@davidmokos/react-use-transcription

v0.0.4

Published

9 months ago

A zero-configuration React hook that captures microphone audio, streams it to a Cloudflare Worker, and delivers real-time partial and final transcripts powered by OpenAI Whisper.

Downloads

0High
0Medium
0Low

davidmokos

@scope/react-use-transcription

A zero-configuration React hook that captures microphone audio, streams it to a Cloudflare Worker, and delivers real-time partial and final transcripts powered by OpenAI Whisper.

✅ Works over a single secure WebSocket
✅ Handles microphone permissions, buffering, and clean-up for you
✅ Ships with sensible fallbacks and human-friendly error messages
✅ Pairable with the included Cloudflare Worker for drop-in backend transcription

Installation

# using bun
bun add @scope/react-use-transcription

# using npm
npm install @scope/react-use-transcription

# using pnpm
pnpm add @scope/react-use-transcription

The audio worklet is bundled with the package—no extra files to copy.
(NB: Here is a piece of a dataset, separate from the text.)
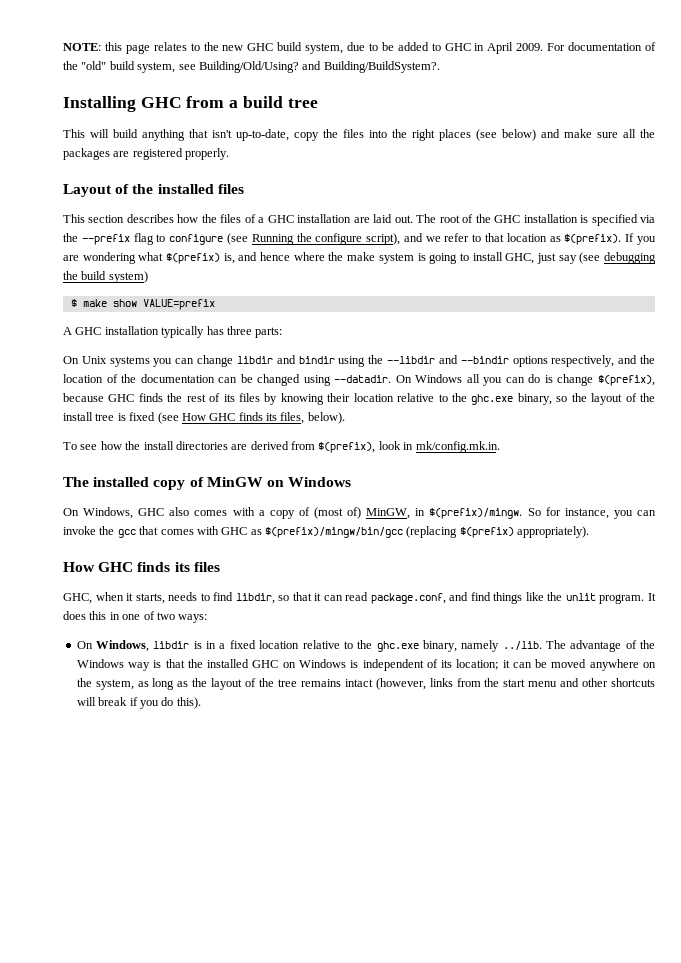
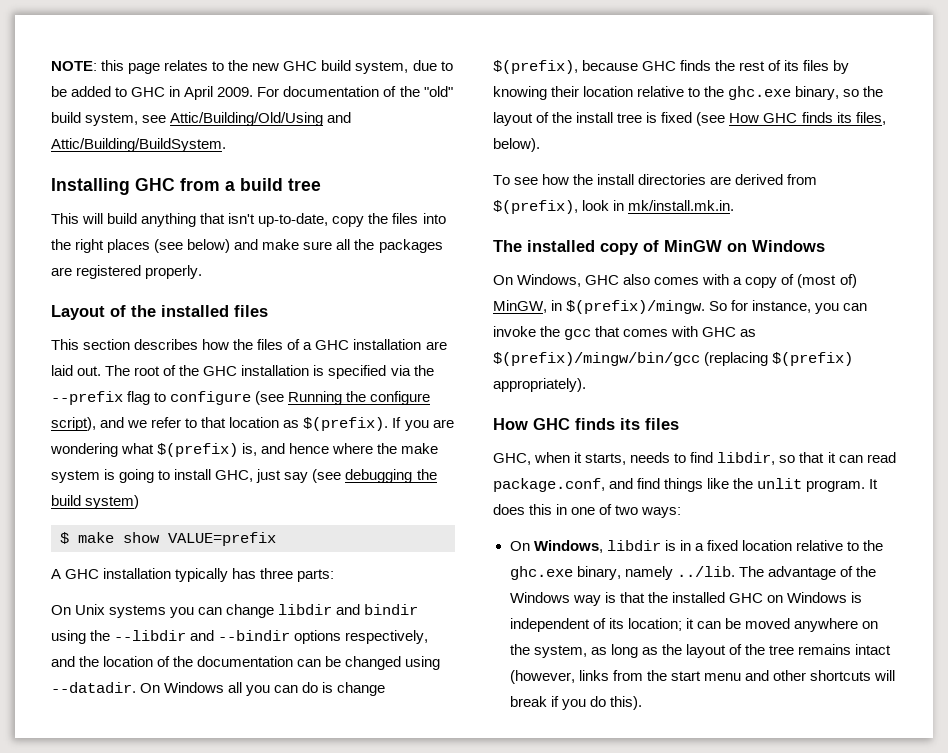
- For documentation of the "old" build system, see Building/Old/Using? and Building/BuildSystem?.
+ For documentation of the "old" build system, see Attic/Building/Old/Using and Attic/Building/BuildSystem.
- To see how the install directories are derived from $(prefix), look in mk/config.mk.in.
+ To see how the install directories are derived from $(prefix), look in mk/install.mk.in.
The hook automatically injects it via a blob URL when you call startTranscribing.

Quick Start

import { useTranscription } from '@scope/react-use-transcription';

export function TranscriptionDemo() {
  const {
    transcriptionStatus,
    isRecording,
    isProcessing,
    startTranscribing,
    stopTranscribing,
    transcription,
    partial,
    permissionState,
    error,
    levels, // 10 normalized audio levels for visualisations
  } = useTranscription({ wsUrl: 'wss://your-worker.example.com/ws' });

  const busy = transcriptionStatus === 'connecting' || isProcessing;

  return (
    <div>
      <button
        onClick={isRecording ? stopTranscribing : startTranscribing}
        disabled={busy || permissionState === 'denied' || permissionState === 'unsupported'}
      >
        {isRecording ? 'Stop Recording' : busy ? 'Processing…' : 'Start Recording'}
      </button>

      <p>Status: {transcriptionStatus}</p>

      <pre>{transcription}{partial ? `\n${partial}` : ''}</pre>

      <div style={{ display: 'flex', gap: 4, alignItems: 'flex-end', height: 40 }}>
        {levels.map((value, index) => (
          <div
            key={index}
            style={{
              flex: 1,
              background: '#0af',
              opacity: 0.6,
              height: `${Math.max(value, 0.05) * 100}%`,
              transition: 'height 80ms ease-out'
            }}
          />
        ))}
      </div>

      {error && (
        <p style={{ color: 'crimson' }}>
          {error.userMessage} <small>({error.code})</small>
        </p>
      )}
    </div>
  );
}

Serve the page over HTTPS or localhost, otherwise browsers will block microphone access.

Hook API

useTranscription(options) accepts:

| Option | Type | Default | Description | |-------------|----------------------|---------|----------------------------------------------| | wsUrl | string | — | WebSocket endpoint exposed by the worker. | | sampleRate| 16000 \| 48000 | 16000 | Desired PCM sample rate; must match backend. |

It returns:

| Field | Type | Notes | |------------------|-----------------------------------------|---------------------------------------------------------------------------------------| | transcriptionStatus | 'idle' \| 'connecting' \| 'recording' \| 'processing' | High-level phase for UI state machines. | | status | 'idle' \| 'connecting' \| 'recording' \| 'processing' | Alias for transcriptionStatus (kept for backwards compatibility). | | isTranscribing | boolean | true while a session is active (connecting, recording, or finalising). | | isRecording | boolean | true while the microphone is open and frames are being streamed. | | isProcessing | boolean | true after stopTranscribing until the backend sends its final transcript. | | startTranscribing | () => Promise<void> | Opens mic, worklet, WebSocket connection. Safe to call repeatedly. | | stopTranscribing | () => Promise<void> | Flushes buffers and lets the worker close the socket after the final transcript. | | transcription | string | Accumulated final transcripts. | | partial | string \| undefined | Latest interim status ("Listening…" or "Processing transcription…"). | | permissionState| 'granted' \| 'denied' \| … | Mirrors PermissionStatus. | | error | TranscriptionError \| null | Rich error with type, code, message, and userMessage for UI display. | | levels | number[] | 10-sample rolling audio intensity (0–1) for animated meters or visualisers. |

transcriptionStatus, isRecording, and isProcessing make it easy to tailor your UI (e.g. show a spinner while finalising or disable buttons during setup) without guessing from partial transcript strings.

Error Handling

The hook normalises browser-specific microphone errors. Display error.userMessage to end users and inspect error.code for programmatic flows (retry prompts, custom tooltips, etc.).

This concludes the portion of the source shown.